*** Provided entries Section Begins ***

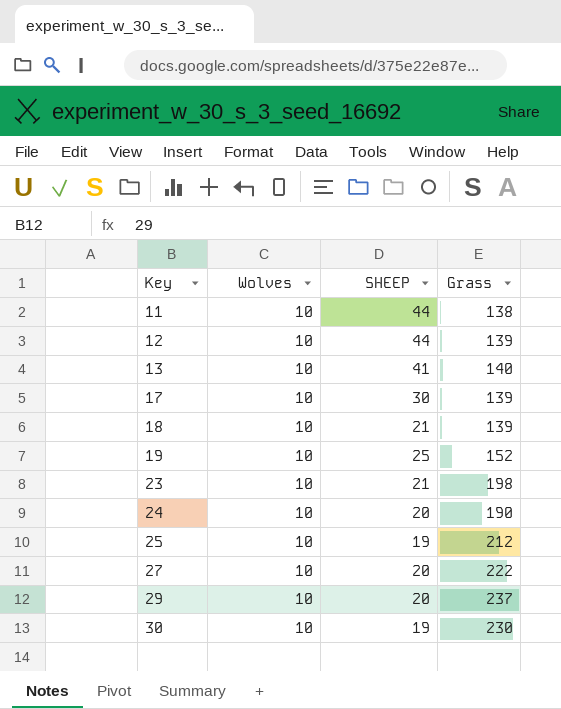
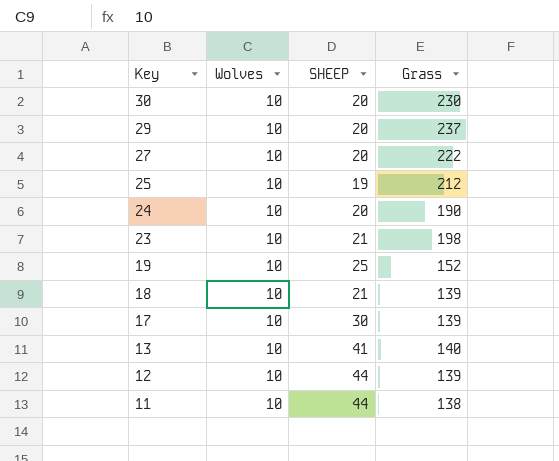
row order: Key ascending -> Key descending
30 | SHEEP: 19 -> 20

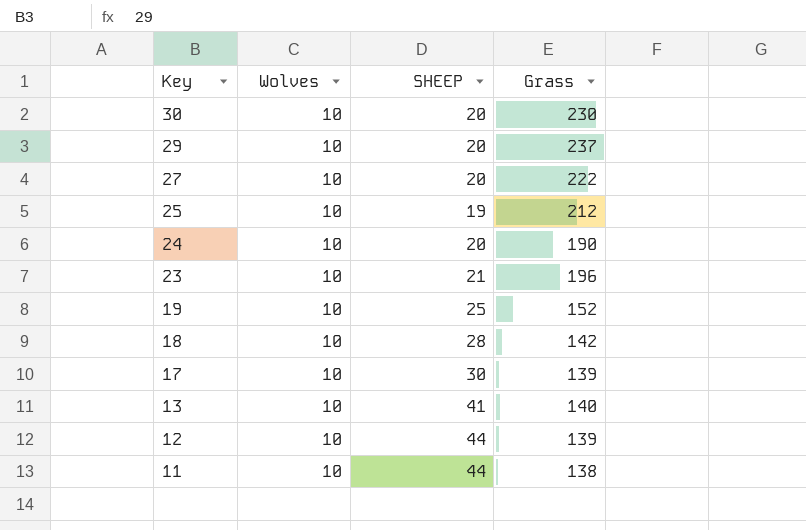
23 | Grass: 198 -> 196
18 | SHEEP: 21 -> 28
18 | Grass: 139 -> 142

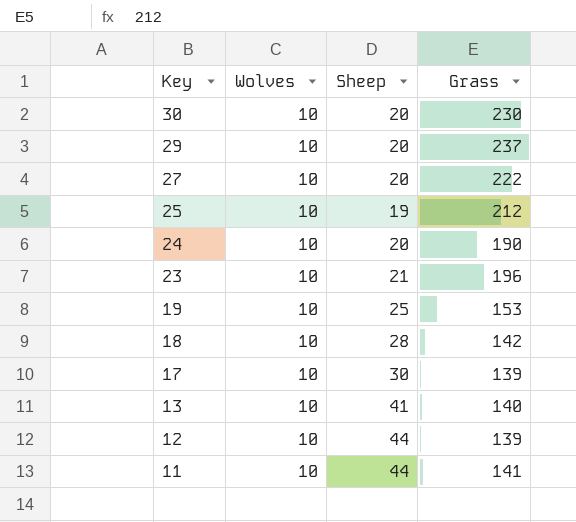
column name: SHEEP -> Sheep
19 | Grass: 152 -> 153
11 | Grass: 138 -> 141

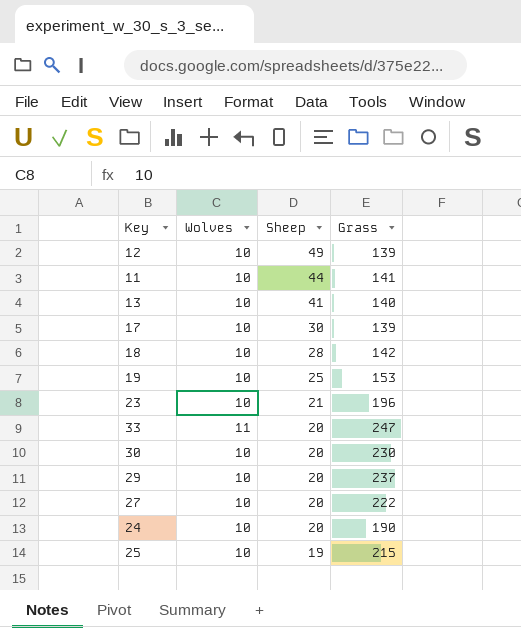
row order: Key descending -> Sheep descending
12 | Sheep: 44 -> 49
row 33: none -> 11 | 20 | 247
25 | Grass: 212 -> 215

*** Provided entries Section Ends ***
*** Provided entries Section Begins ***

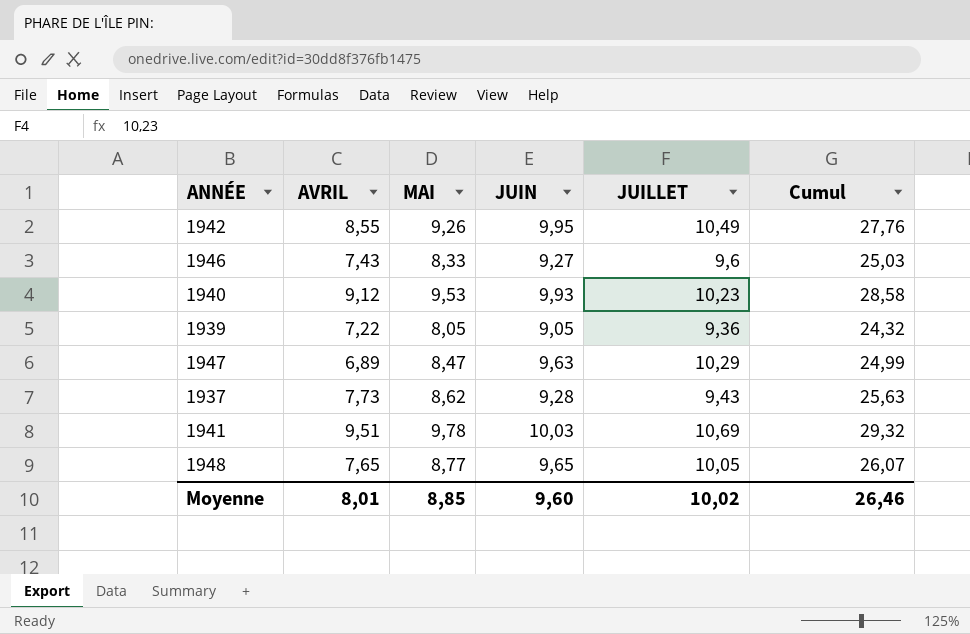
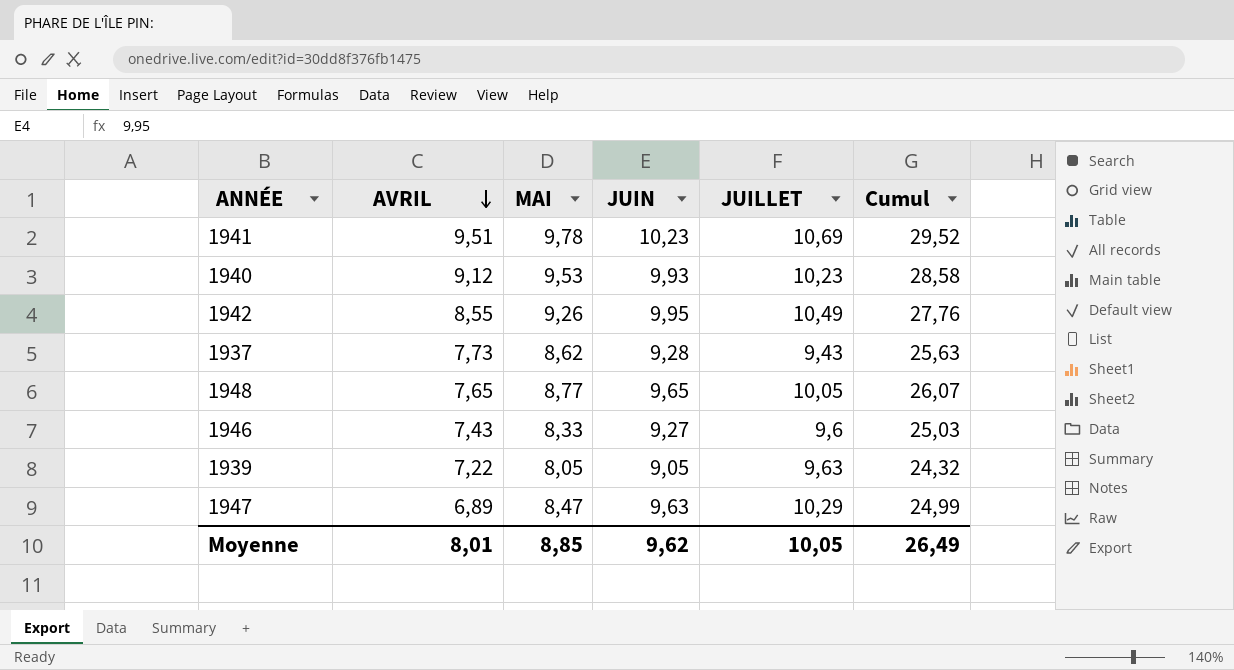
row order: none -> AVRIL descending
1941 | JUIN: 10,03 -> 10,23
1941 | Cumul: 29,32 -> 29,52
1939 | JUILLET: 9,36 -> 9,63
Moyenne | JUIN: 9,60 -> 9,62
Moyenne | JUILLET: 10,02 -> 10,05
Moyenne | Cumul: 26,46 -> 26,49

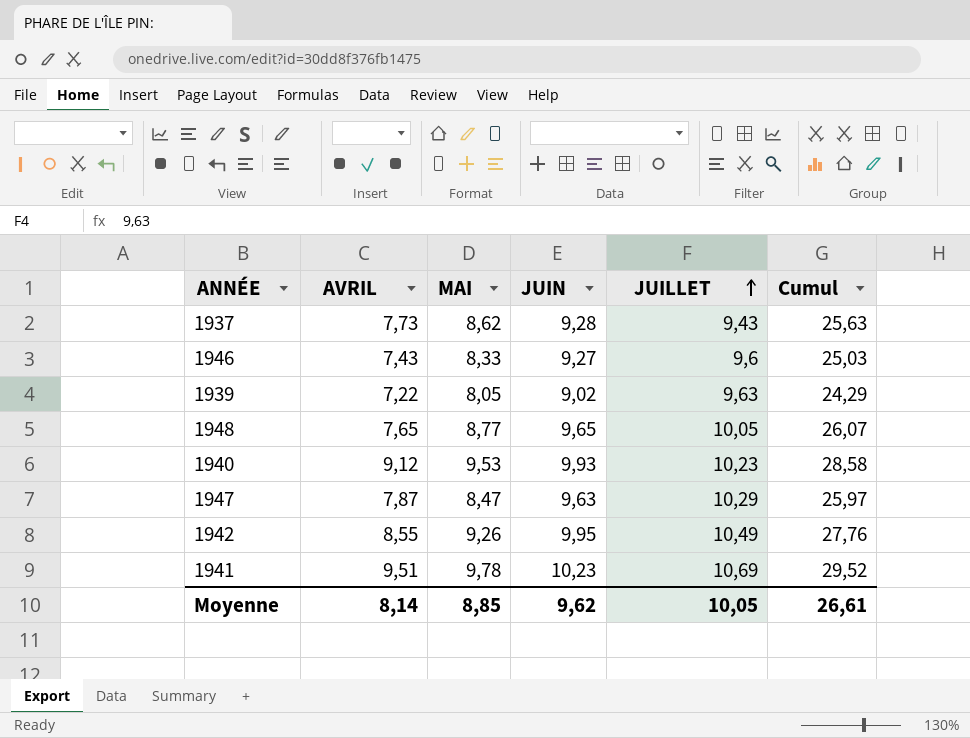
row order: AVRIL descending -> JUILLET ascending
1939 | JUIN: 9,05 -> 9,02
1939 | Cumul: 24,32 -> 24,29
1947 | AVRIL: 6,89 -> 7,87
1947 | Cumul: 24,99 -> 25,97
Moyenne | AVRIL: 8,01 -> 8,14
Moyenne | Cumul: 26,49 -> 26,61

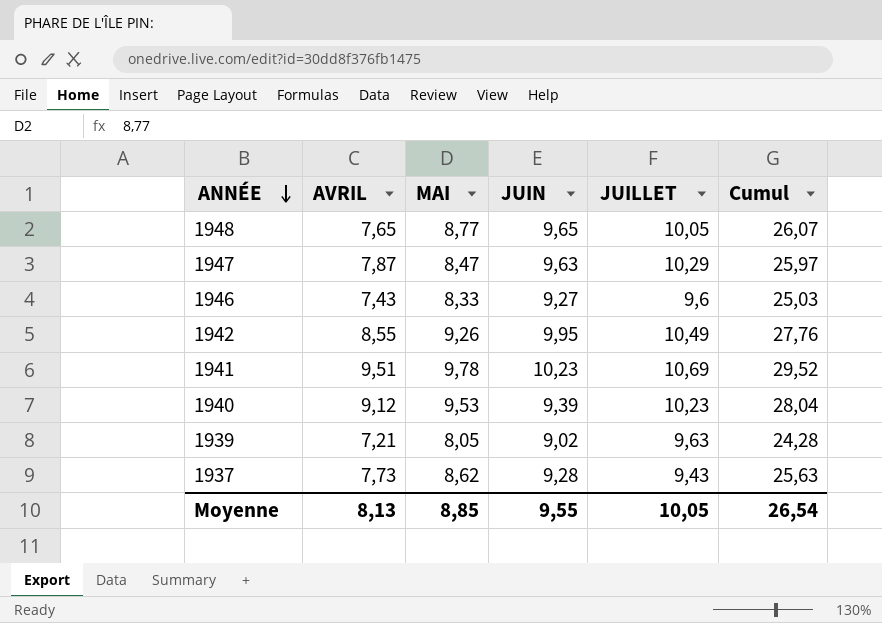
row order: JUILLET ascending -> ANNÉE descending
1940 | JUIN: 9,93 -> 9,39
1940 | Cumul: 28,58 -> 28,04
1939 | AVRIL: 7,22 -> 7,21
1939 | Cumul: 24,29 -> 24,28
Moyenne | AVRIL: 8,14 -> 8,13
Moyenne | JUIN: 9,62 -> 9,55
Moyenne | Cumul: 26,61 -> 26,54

*** Provided entries Section Ends ***

When the line with "1940 | Cumul: 28,58 -> 28,04" is reached in the data above, begin copying, and stop after the line with "Moyenne | Cumul: 26,61 -> 26,54"; copy each line exactly, both ends included.

◆ **Exercise output**:
1940 | Cumul: 28,58 -> 28,04
1939 | AVRIL: 7,22 -> 7,21
1939 | Cumul: 24,29 -> 24,28
Moyenne | AVRIL: 8,14 -> 8,13
Moyenne | JUIN: 9,62 -> 9,55
Moyenne | Cumul: 26,61 -> 26,54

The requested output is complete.